WHAT THE TASK ASKS »
Starting at the line that contains "(267, 1000) none" in the listing below, write out every line word for word until you have written the line that contains "(313, 1348) none".

═════ TASK MATERIAL ═════

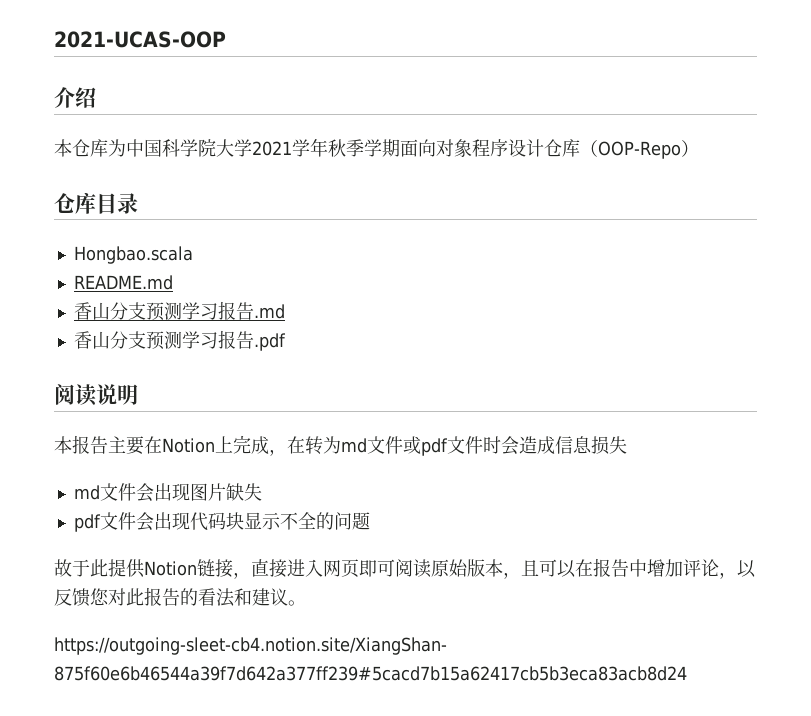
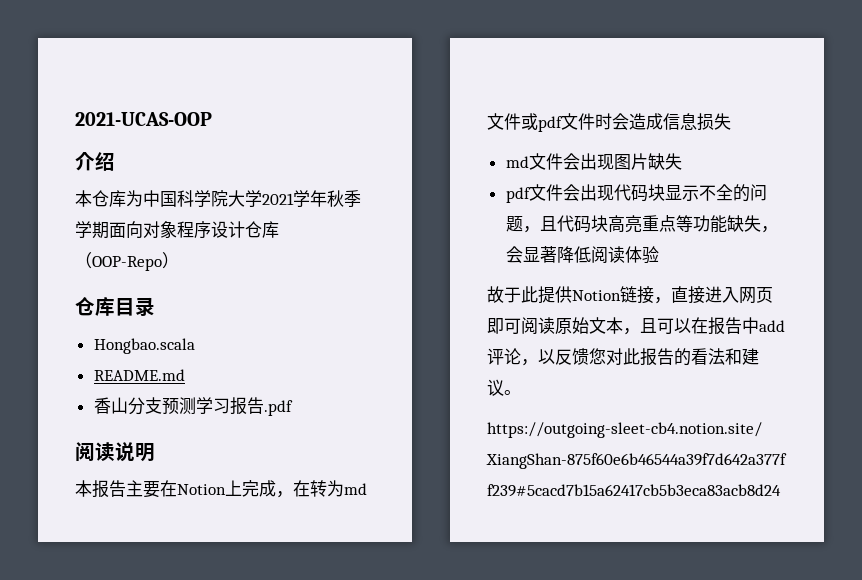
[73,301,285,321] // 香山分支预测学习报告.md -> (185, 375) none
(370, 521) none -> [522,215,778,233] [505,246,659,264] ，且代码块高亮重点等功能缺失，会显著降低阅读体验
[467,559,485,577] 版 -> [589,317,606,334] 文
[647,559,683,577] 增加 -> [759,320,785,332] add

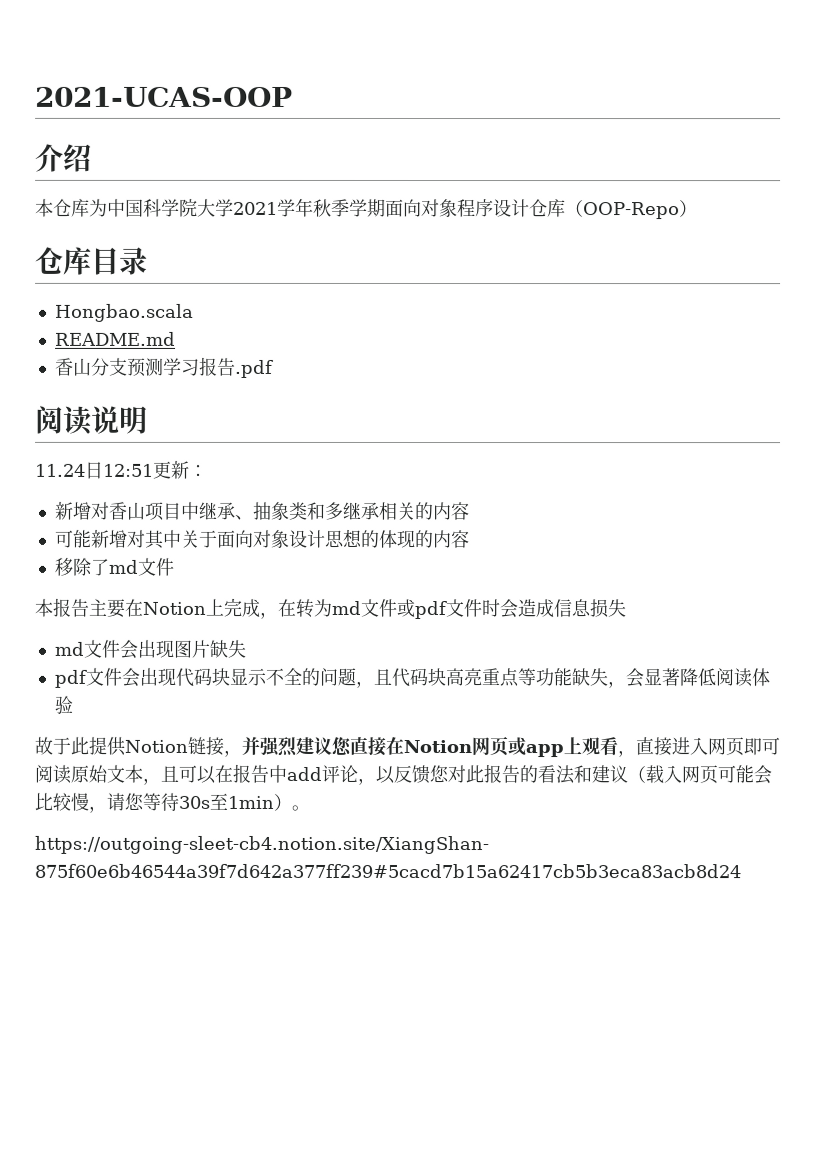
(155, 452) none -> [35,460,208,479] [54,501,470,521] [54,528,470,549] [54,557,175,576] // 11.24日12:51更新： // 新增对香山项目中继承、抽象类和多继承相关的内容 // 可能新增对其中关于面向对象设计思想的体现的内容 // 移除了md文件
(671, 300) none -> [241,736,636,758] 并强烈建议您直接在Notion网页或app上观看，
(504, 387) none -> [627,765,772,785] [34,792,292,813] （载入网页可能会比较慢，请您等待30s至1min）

═════
═════ TASK MATERIAL ═════

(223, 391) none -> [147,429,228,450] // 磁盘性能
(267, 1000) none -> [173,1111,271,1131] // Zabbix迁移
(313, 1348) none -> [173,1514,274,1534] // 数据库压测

═════

RESPONSE BELOW »
(267, 1000) none -> [173,1111,271,1131] // Zabbix迁移
(313, 1348) none -> [173,1514,274,1534] // 数据库压测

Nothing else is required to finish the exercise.